Mélenchon président, le 24 avril il sera trop tard

Nous sommes le 23 avril, il est 20 heures, les visages des deux gagnants du second tour apparaissent sur votre écran : Émmanuel Macron-Marine Le Pen. 

Oui, ce scénario semblait être jusqu’à aujourd’hui le plus probable. Nous aurions joué à nous faire peur durant l’entre deux tours, l’ensemble des partis républicains aurait feint l’inquiétude face à la menace de l’arrivée au pouvoir de la candidate de l’extrême droite. Des rassemblements place Belcourt à Lyon, place de Jaude à Clermont-Ferrand sans compter la vaste mobilisation de la place de la République dimanche 30 avril à Paris à l’appel de l’ensemble des militants des droits humains.

Chacun sachant pertinemment que le 07 mai, le candidat raisonnable allait largement l’emporter face à la présidente du Front National.

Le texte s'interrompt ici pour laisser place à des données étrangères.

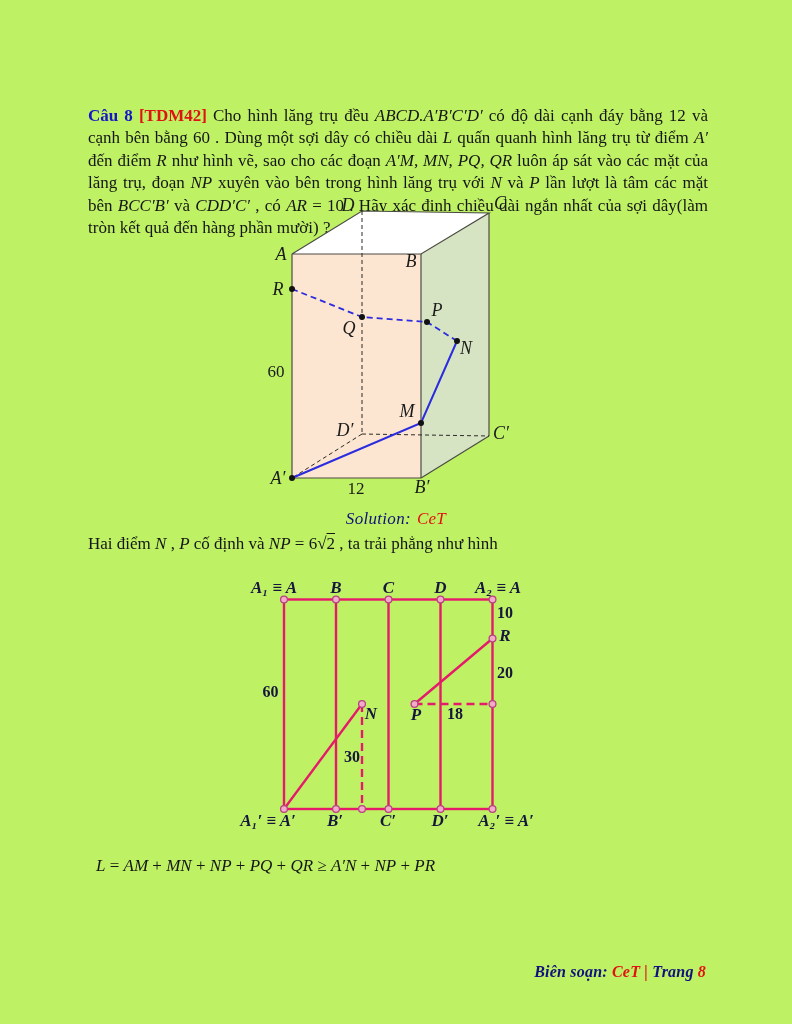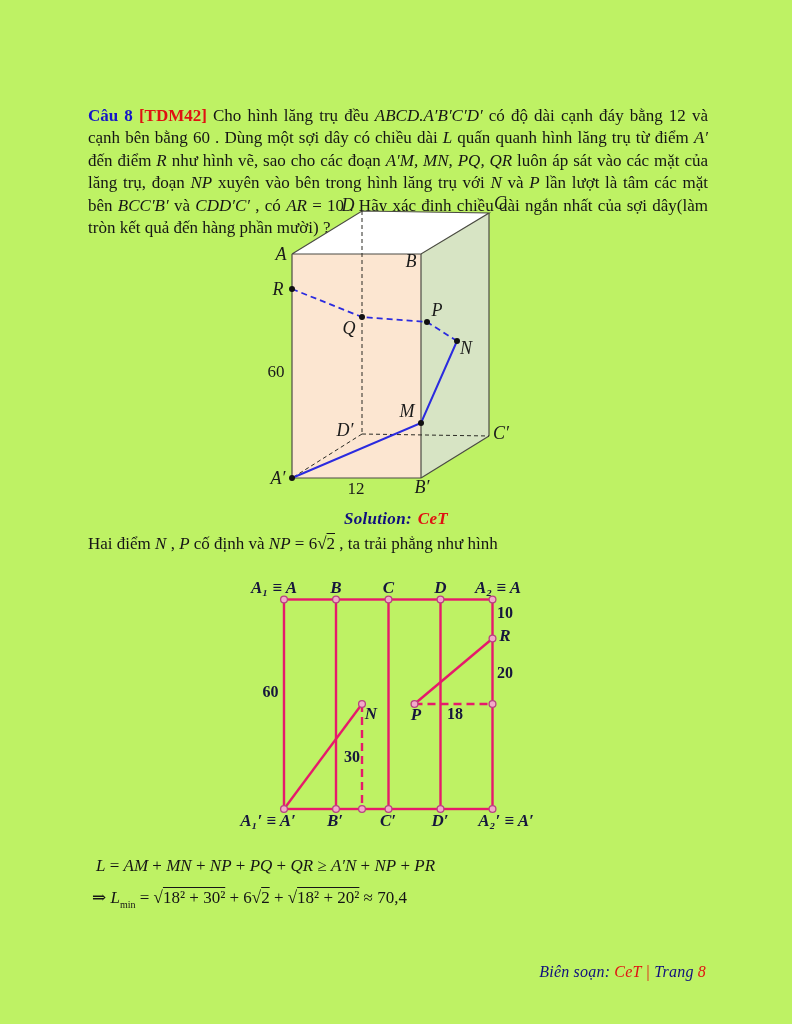--- a/index.html
+++ b/index.html
@@ -18,7 +18,7 @@
   .seg-sub{font-size:10px;font-style:normal;vertical-align:-5px;}
   .solution-header{
     position:absolute;left:0;top:509px;width:792px;text-align:center;
-    font-size:17px;font-weight:bold;font-style:italic;letter-spacing:.3px;
+    font-size:17px;font-weight:normal;font-style:italic;letter-spacing:.3px;
   }
   .solution-label{color:#10107e;}
   .solution-author{color:#e01212;margin-left:6px;}

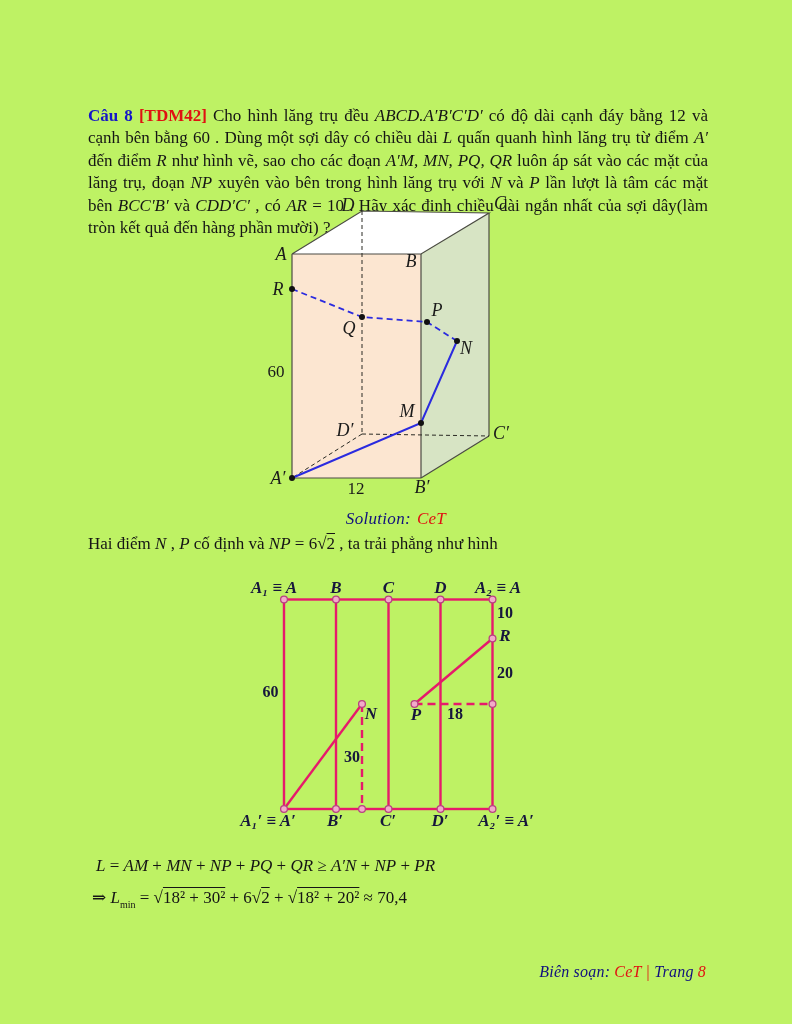--- a/index.html
+++ b/index.html
@@ -155,7 +155,6 @@
   </svg>
 
   <p class="formula" id="formula1"><span class="seg-math">L</span><span> = </span><span class="seg-math">AM</span><span> + </span><span class="seg-math">MN</span><span> + </span><span class="seg-math">NP</span><span> + </span><span class="seg-math">PQ</span><span> + </span><span class="seg-math">QR</span><span> ≥ </span><span class="seg-math">A′N</span><span> + </span><span class="seg-math">NP</span><span> + </span><span class="seg-math">PR</span></p>
-  <p class="formula" id="formula2"><span>⇒ </span><span class="seg-math">L</span><span class="seg-sub">min</span><span> = √</span><span class="seg-radicand">18² + 30²</span><span> + 6√</span><span class="seg-radicand">2</span><span> + √</span><span class="seg-radicand">18² + 20²</span><span> ≈ 70,4</span></p>
 
   <div class="footer">
     <span class="navy">Biên soạn: </span><span class="red">CeT</span><span class="red"> | </span><span class="navy">Trang </span><span class="red">8</span>

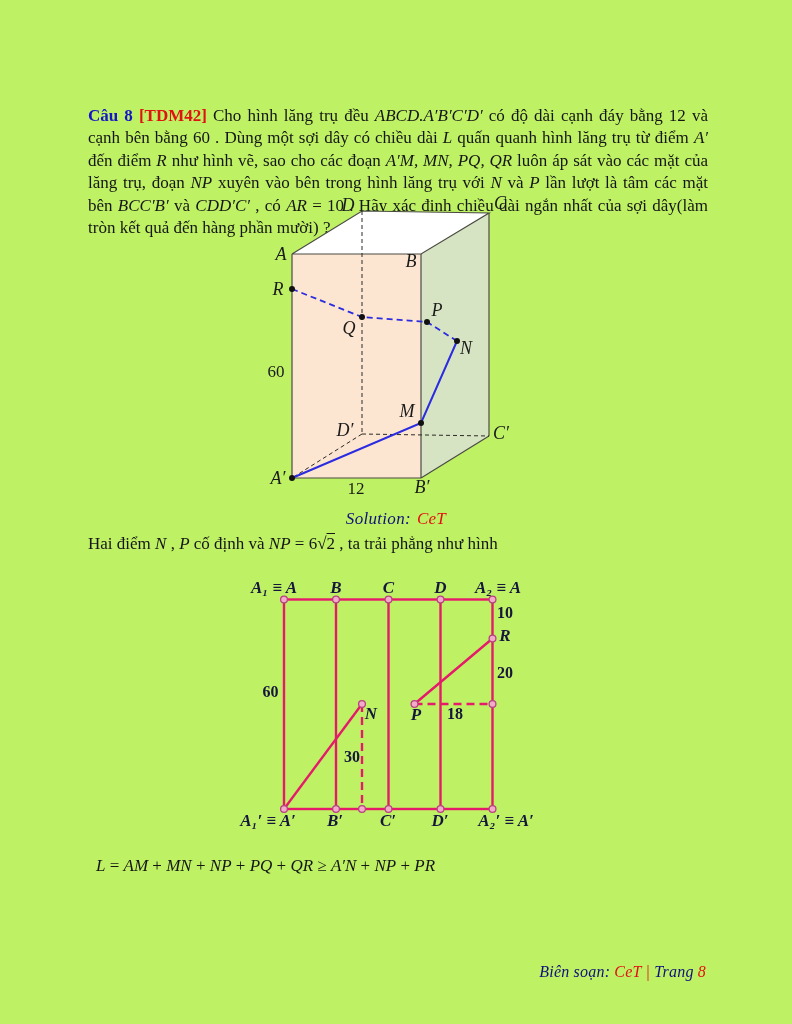--- a/index.html
+++ b/index.html
@@ -28,7 +28,7 @@
   #formula2{left:92px;top:876px;}
   .footer{
     position:absolute;top:963px;right:86px;font-size:16px;
-    font-weight:normal;font-style:italic;letter-spacing:.2px;
+    font-weight:bold;font-style:italic;letter-spacing:.2px;
   }
   .footer .navy{color:#10107e;}
   .footer .red{color:#e01212;}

Ce sursaut d’inquiétude aurait eu le mérite de mettre en lumière les valeurs républicaines de notre pays et de montrer au monde que la France savait garder son honneur.

Seulement voilà, ce qui semblait acquis hier ne l’est plus aujourd’hui.

Il y a quelques mois lorsque j’évoquais devant mes proches le spectre d’un duel entre les deux extrêmes, je suscitais une réaction amusée. Un petit rictus. Une moue dédaigneuse. Un regard amusé.

-« Mais non Jacques, la France n’est pas communiste »

-« Allons Jacques, tu as vu combien il a fait Melenchon en 2012 »

-« C’est impossible »

Impossible n’est pas Français. Le tragique approche à pas de loup.

Ce fameux loup qui aujourd’hui se déguise en agneau pour mieux envoûter les dégoûtés du « système ».

Ce Jean-Luc Mélenchon qui, lui, vous a compris.

Il vous a en effet bien compris, il parle à votre instinct en feignant de s’appuyer sur un programme économique validé par des experts. Tiens, tiens, ces fameux experts qu’il exècre tant. La France insoumise deviendra vite la France sans un sous et ses habitants avec. Oui, même toi camarade qui comme moi peine à boucler ses fins de mois.

Un Parti Socialiste à l’agonie, un candidat de la droite républicaine anéanti, un jeune ambitieux qui s’achète ses costards mais dont le « peuple » rêve de lui en tailler un. Oui, trop propre sur lui le monsieur, trop jeune, trop ambitieux et suspect. Oui, les médias semblent l’apprécier, ceux là même qui sont déconnectés de nos préoccupations. « Non, Macron, c’est le système ».

Le résultat, vous le connaissez désormais. L’extrême-droite sera le 23 avril face à l’extrême gauche.

Si nos responsables politiques aimaient notre pays, ils appelleraient dès aujourd’hui à un front républicain, car oui, le 24 avril, il sera trop tard.